[Work request]: On how many lines of the records below does the string "speed" appear? Reply with only the number.

[Exercise inputs]:

[Start of section]

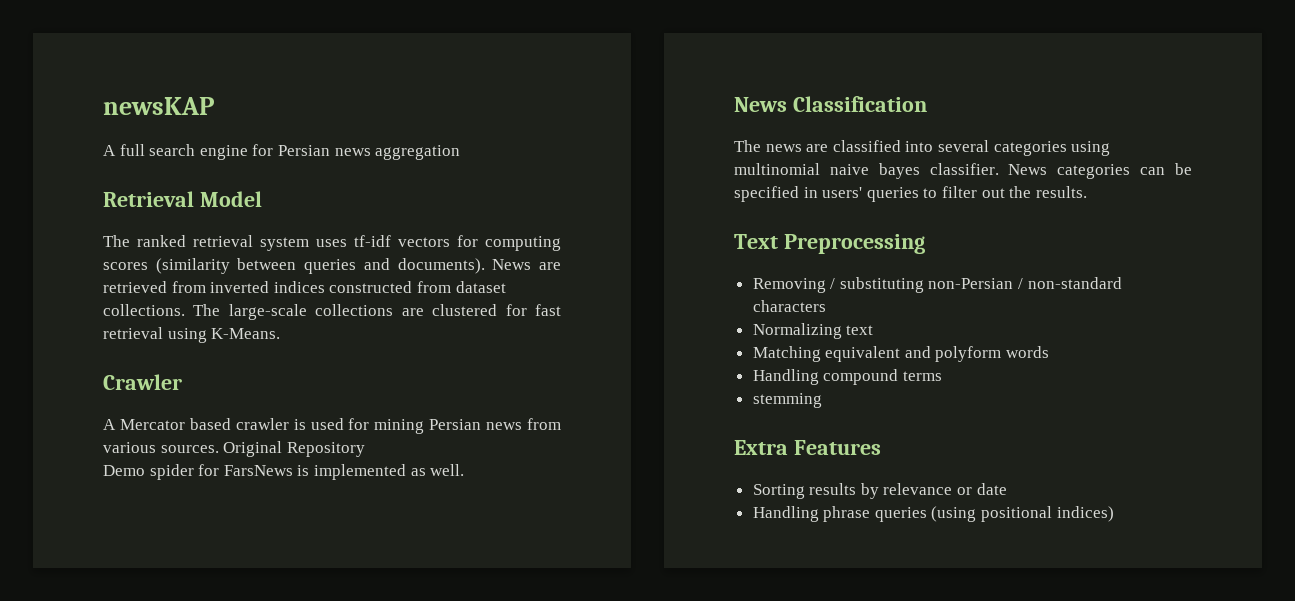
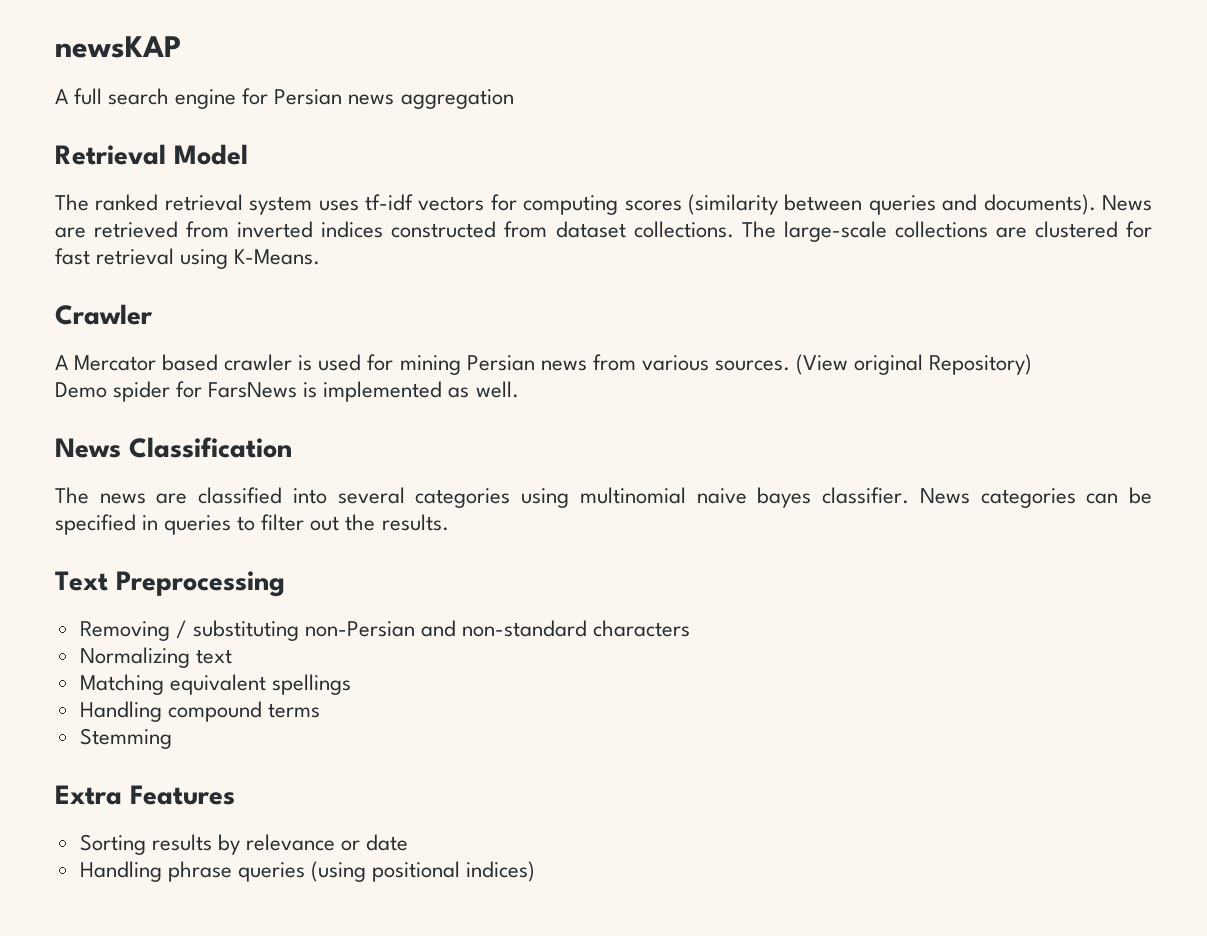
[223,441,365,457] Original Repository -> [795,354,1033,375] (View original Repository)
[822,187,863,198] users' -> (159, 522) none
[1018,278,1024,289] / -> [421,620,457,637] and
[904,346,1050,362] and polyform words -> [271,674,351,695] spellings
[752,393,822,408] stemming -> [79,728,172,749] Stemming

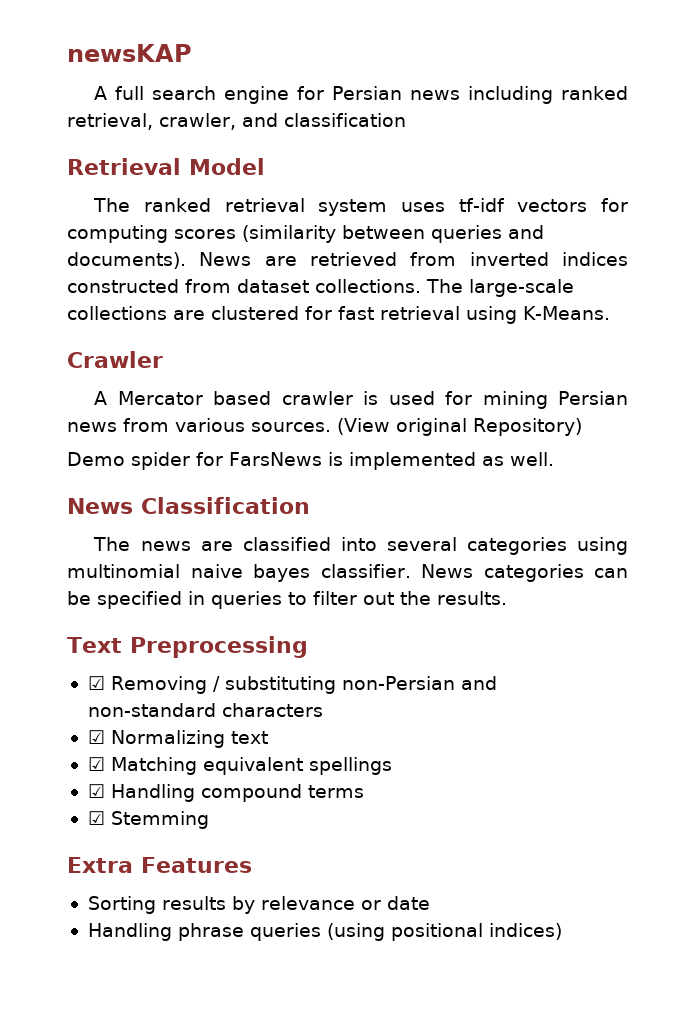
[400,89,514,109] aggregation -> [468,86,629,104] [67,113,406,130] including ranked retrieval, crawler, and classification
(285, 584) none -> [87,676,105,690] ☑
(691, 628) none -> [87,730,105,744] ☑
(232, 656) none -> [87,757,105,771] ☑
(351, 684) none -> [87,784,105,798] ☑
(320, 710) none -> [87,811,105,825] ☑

[End of section]
[Start of section]

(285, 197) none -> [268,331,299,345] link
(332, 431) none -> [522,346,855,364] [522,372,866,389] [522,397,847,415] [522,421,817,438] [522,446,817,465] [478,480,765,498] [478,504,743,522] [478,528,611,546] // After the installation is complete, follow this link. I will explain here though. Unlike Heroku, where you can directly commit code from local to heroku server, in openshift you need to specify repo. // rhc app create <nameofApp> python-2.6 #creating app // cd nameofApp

[End of section]
[Start of section]

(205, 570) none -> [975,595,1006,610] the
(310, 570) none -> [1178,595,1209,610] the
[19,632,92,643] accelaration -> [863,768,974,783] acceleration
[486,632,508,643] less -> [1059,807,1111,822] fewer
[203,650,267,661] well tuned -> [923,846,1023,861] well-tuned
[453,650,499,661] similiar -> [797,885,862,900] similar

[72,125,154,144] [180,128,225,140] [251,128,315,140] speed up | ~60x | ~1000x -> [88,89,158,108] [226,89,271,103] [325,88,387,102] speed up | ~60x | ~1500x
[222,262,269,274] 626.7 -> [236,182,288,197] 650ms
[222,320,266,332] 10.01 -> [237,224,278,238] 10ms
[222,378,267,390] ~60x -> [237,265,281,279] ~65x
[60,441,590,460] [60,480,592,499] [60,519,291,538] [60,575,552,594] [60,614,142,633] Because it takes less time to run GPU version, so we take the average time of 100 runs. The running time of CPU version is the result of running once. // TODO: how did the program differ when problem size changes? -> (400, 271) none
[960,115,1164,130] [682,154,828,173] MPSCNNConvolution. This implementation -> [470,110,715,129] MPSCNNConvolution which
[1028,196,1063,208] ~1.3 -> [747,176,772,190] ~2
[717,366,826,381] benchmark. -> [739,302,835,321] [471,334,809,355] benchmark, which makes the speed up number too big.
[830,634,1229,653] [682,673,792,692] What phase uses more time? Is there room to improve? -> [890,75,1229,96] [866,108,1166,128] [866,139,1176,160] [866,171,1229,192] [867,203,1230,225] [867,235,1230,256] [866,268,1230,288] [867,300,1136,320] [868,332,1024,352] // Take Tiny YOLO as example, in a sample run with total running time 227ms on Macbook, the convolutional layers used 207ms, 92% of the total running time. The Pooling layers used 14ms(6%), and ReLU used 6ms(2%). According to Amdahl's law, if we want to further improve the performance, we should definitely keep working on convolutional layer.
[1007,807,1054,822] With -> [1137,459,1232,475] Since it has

[End of section]

[Solved problem]: 2